[So he takes up the large wooden mallet that lies beside his chair and says solemnly to the audience,
As in Paris.
[Then he bangs the stage with it three times. He loves this classic touch. Then he calls out to George (we must suppose), whom we guess to be the presiding genius at the "back," "Music!"
The Music begins. It is a small orchestra to be sure. But if you have two double-basses and enough fiddles on top you can manage to make the flowing of a river sound quite well. The music makes you think of the Styx (which is a deep bass, never ending, four in a bar, sort of river) before ever Uncle Edward and Alice draw you the curtains and show you the picture. Rather an awesome picture it is with the cold blue river and the great black cliffs and the blacker cypresses that grow along its banks. There are signs of a trodden slope and a ferry, and there's a rough old wooden shelter where passengers can wait; a bell hung on the top with which they call the ferryman. And under this now sits Hipponax, the Greek philosopher; and he is ringing the bell very violently and unphilosophically indeed.
Alice goes back to her seat. She can see the scenes from there by twisting her head far round, and she often does. For whether things on the stage go right or wrong, they never go the same way twice, so it is always interesting.
Alice.. This Is the banks of the Styx. That is ... Oh, I said that before.

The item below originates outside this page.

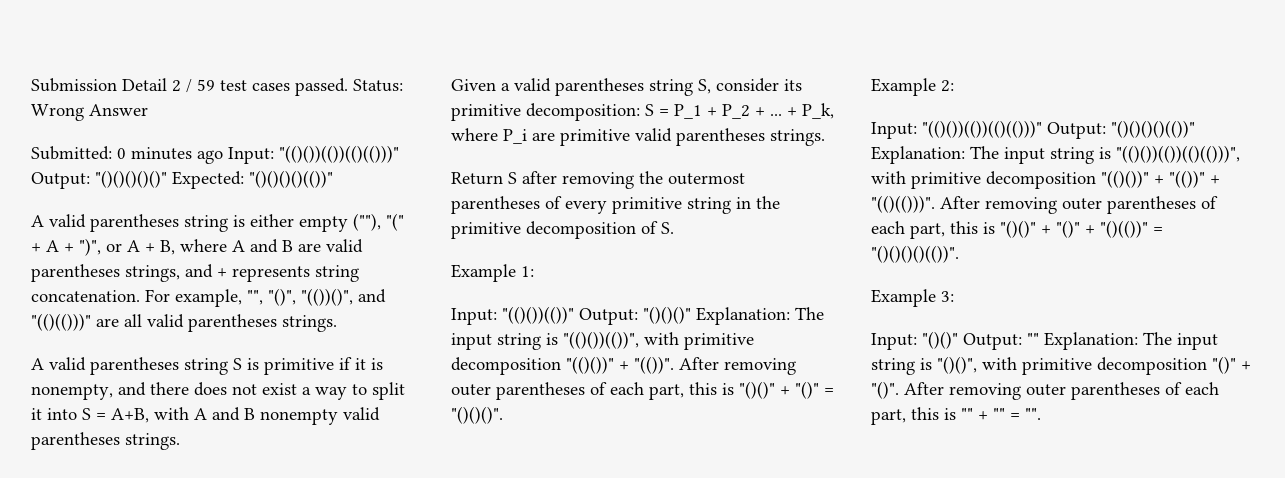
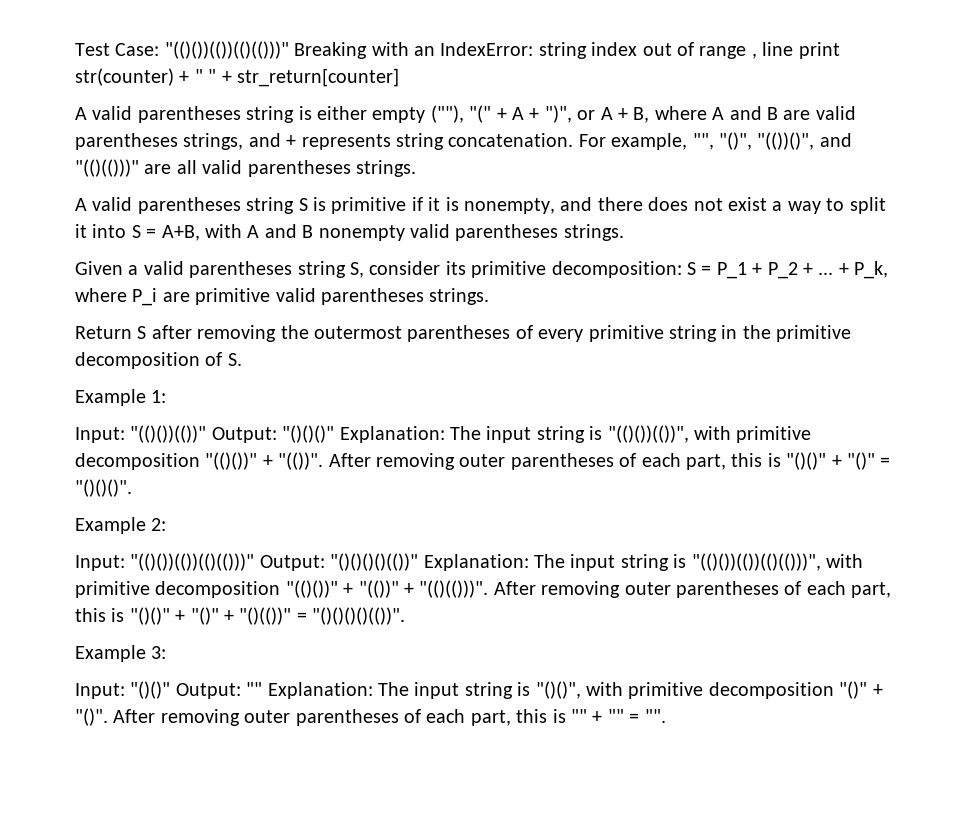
[31,78,403,96] [31,104,148,121] [31,145,399,164] [31,170,333,189] Submission Detail 2 / 59 test cases passed. Status: Wrong Answer // Submitted: 0 minutes ago Input: "(()())(())(()(()))" Output: "()()()()()" Expected: "()()()()(())" -> [75,41,840,59] [75,68,399,87] Test Case: "(()())(())(()(()))" Breaking with an IndexError: string index out of range , line print str(counter) + " " + str_return[counter]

Hipponax.. Ferry! Hie! Ferry!
[He rings and rings, but only the black cliffs echo back the hollow sound of the bell.
Hipponax.. So I was right! There is no ferryman; there are no gods. But yet, though I died of brain fever yesterday afternoon, here still, in some sense, am I. Which confirms the fact that I am an extraordinary man. In the last world I proved that there were no gods because, said I ... it was very simple ... I have never seen them. And in this world ... if by any means I can get across that river ... I'll prove in a second volume that there are none here either.
[And now comes Mercury, who is as beautiful and as calm as the statue of him that rests--as if but for a moment--on its black plinth in the Naples Museum. If that statue could move like a faun, that is what Mercury should be; so it isn't easy to find an actor to play him. And his voice must be clear and sweet. Not loud. But his words must be like the telling of the hours--as befits a god. He stands there in his glory. But Hipponax still tugs at the bell and grumbles, for he sees nothing but empty air.